Although this is a simple way to plot the effect of a continuous covariate on the survival, it can give a misleading visualization of the relationship in some situations. Plots that do not use summary statistics, such as the plot_surv_contour
and plot_surv_area
plots, may be preferable.
Examples
library(contsurvplot)
library(riskRegression)
library(survival)
library(ggplot2)
library(splines)
# using data from the survival package
data(nafld, package="survival")
# take a random sample to keep example fast
set.seed(42)
nafld1 <- nafld1[sample(nrow(nafld1), 150), ]
# fit cox-model with age
model <- coxph(Surv(futime, status) ~ age, data=nafld1, x=TRUE)
# plot effect of age on the median survival time
plot_surv_quantiles(time="futime",
status="status",
variable="age",
data=nafld1,
model=model)
#> Warning: Removed 22 rows containing missing values (`geom_step()`).
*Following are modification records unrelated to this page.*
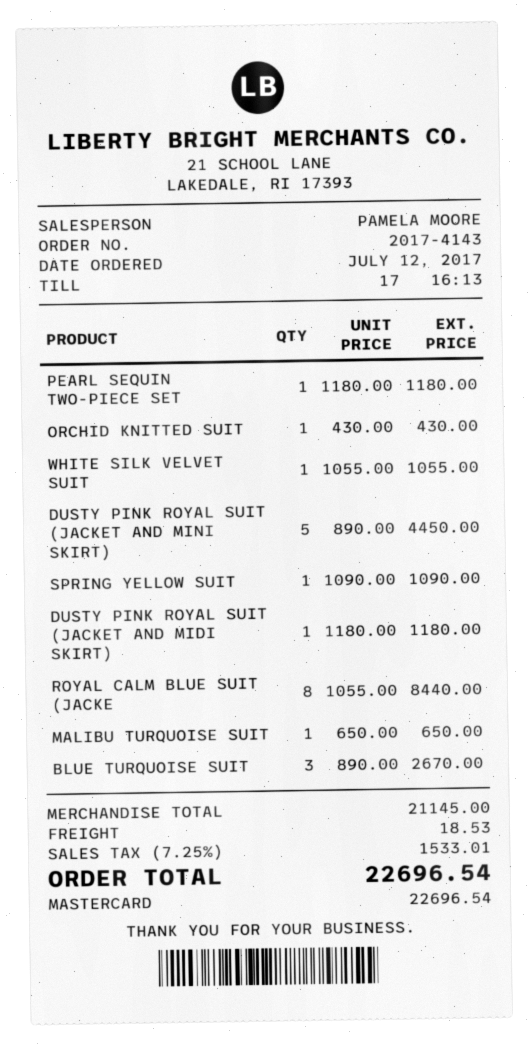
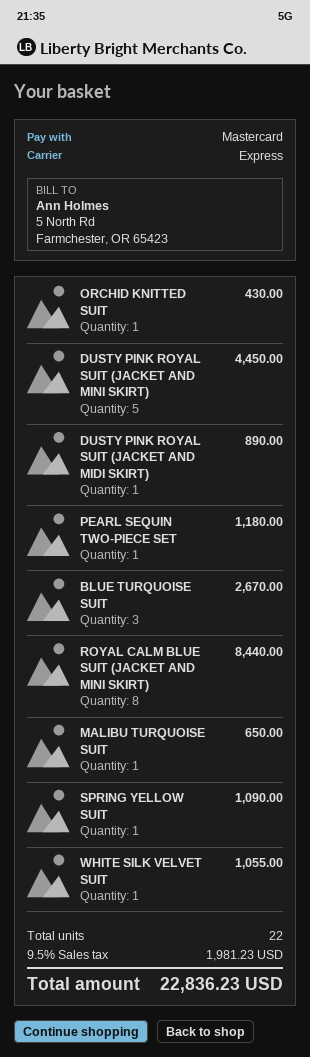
DUSTY PINK ROYAL SUIT (JACKET AND MIDI SKIRT): 1 for 1180.00 -> 1 for 890.00
shipping: 18.53 -> none
tax: 7.25% = 1533.01 -> 9.5% = 1981.23
total: 22696.54 -> 22836.23

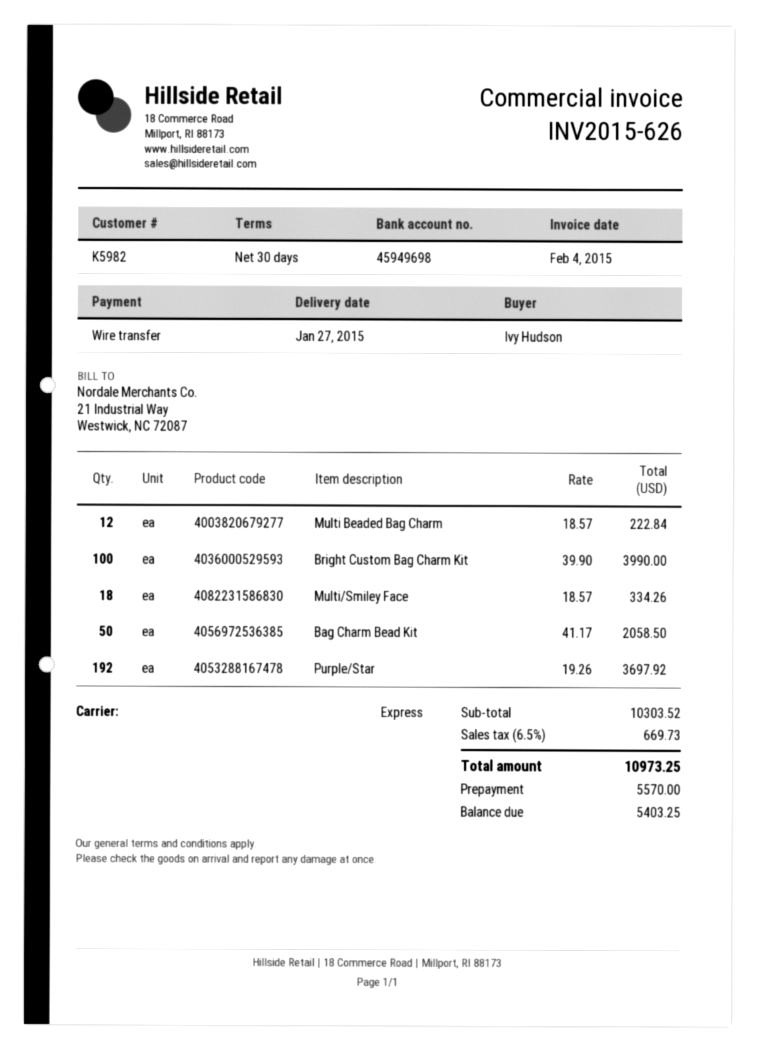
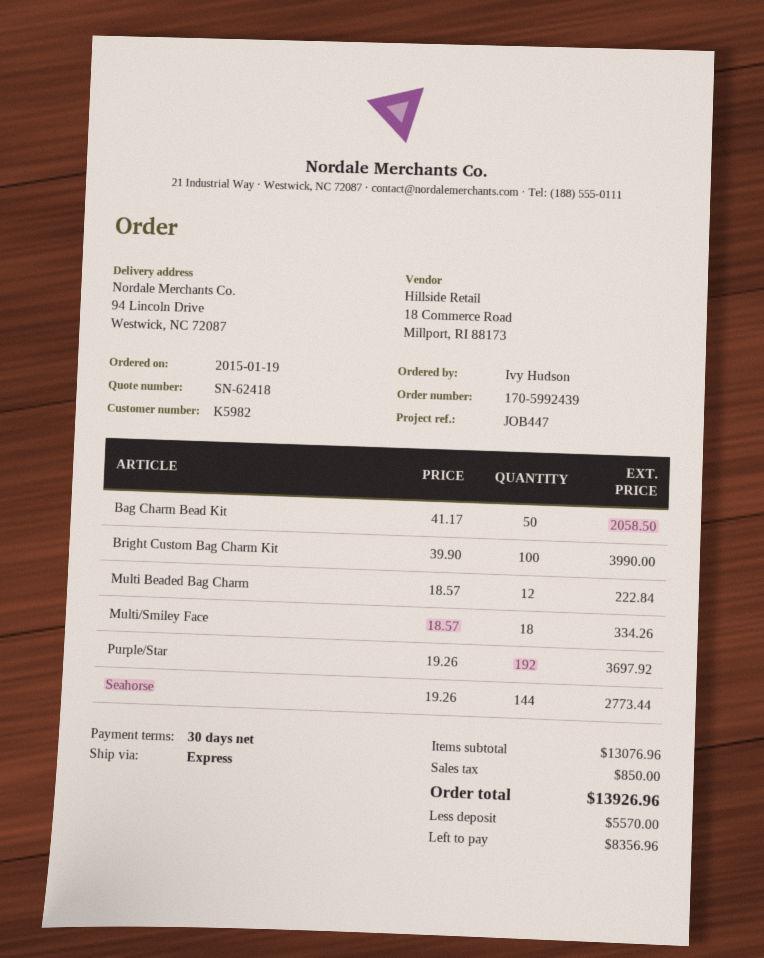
Seahorse: none -> 144 x 19.26 = 2773.44
subtotal: 10303.52 -> 13076.96
tax: 669.73 -> 850.00
total: 10973.25 -> 13926.96
balance: 5403.25 -> 8356.96

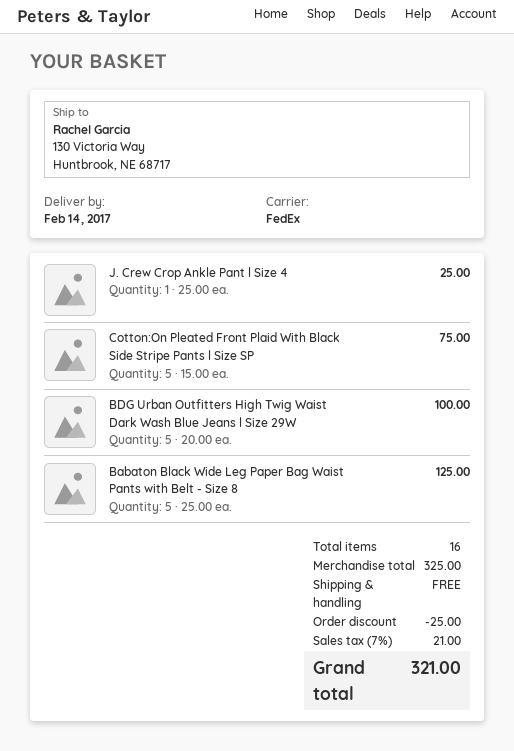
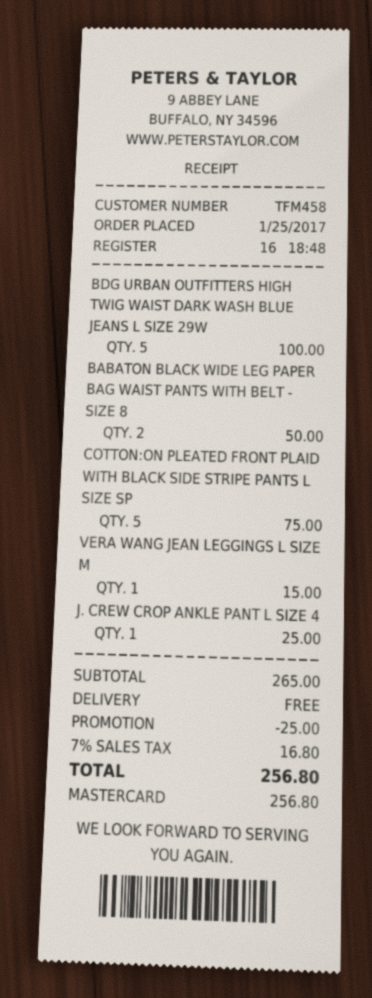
Babaton Black Wide Leg Paper Bag Waist Pants with Belt - Size 8: 5 for 125.00 -> 2 for 50.00
VERA WANG JEAN LEGGINGS L SIZE M: none -> 1 for 15.00
subtotal: 325.00 -> 265.00
tax: 7% = 21.00 -> 7% = 16.80
total: 321.00 -> 256.80

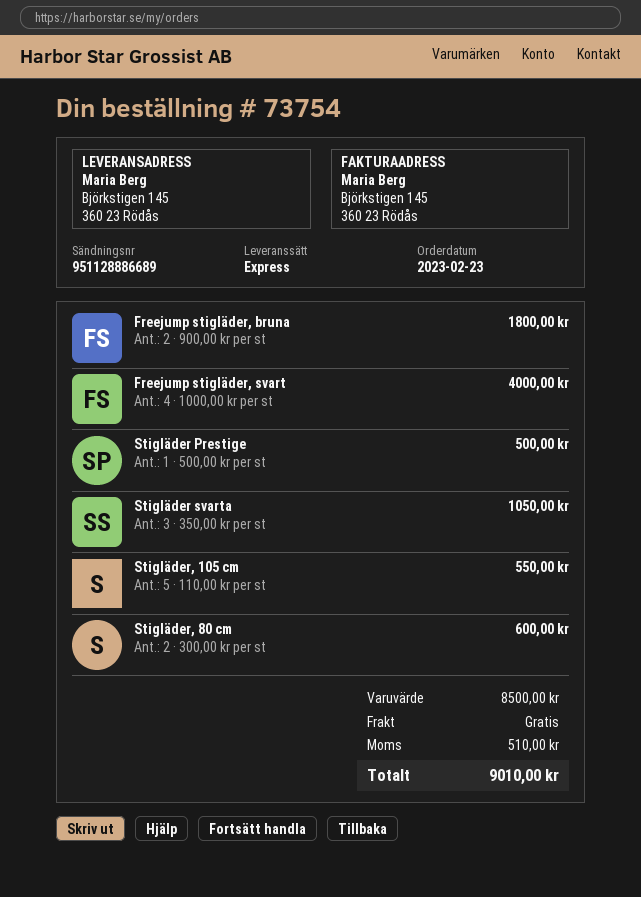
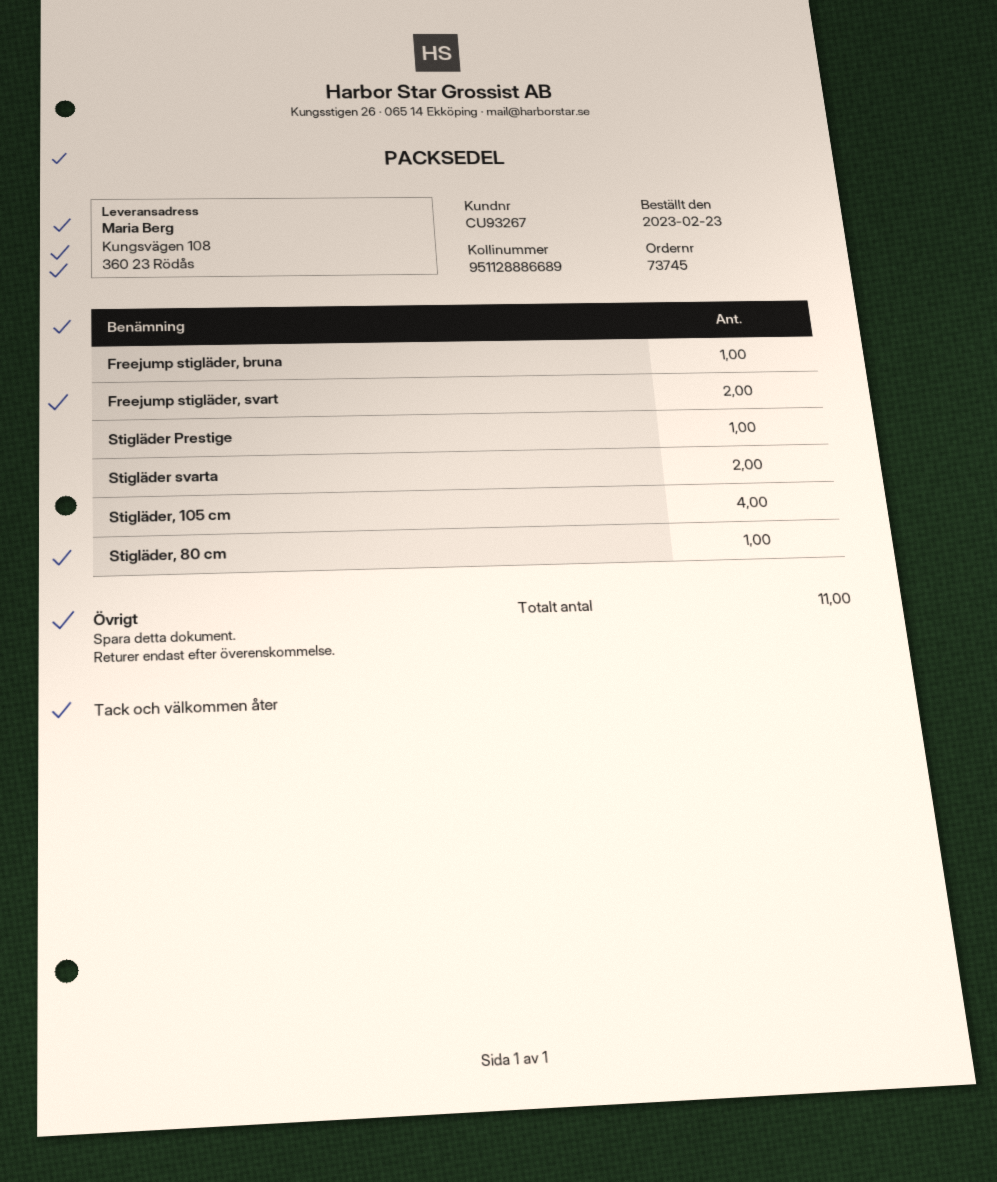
order number: 73754 -> 73745
ship to: Björkstigen 145, 360 23 Rödås -> Kungsvägen 108, 360 23 Rödås
Freejump stigläder, bruna: 2 -> 1
Freejump stigläder, svart: 4 -> 2
Stigläder svarta: 3 -> 2
Stigläder, 105 cm: 5 -> 4
Stigläder, 80 cm: 2 -> 1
# plot multiple survival time quantiles
plot_surv_quantiles(time="futime",
status="status",
variable="age",
data=nafld1,
model=model,
p=c(0.1, 0.25, 0.5, 0.75, 0.9))
#> Warning: Removed 104 rows containing missing values (`geom_step()`).
## showing non-linear effects
# fit cox-model with bmi modelled using B-Splines,
# adjusting for age and sex
model2 <- coxph(Surv(futime, status) ~ age + male + bs(bmi, df=3),
data=nafld1, x=TRUE)
# plot effect of bmi on survival
plot_surv_quantiles(time="futime",
status="status",
variable="bmi",
data=nafld1,
model=model2,
p=c(0.1, 0.25, 0.5, 0.75, 0.9))
#> Warning: Removed 107 rows containing missing values (`geom_step()`).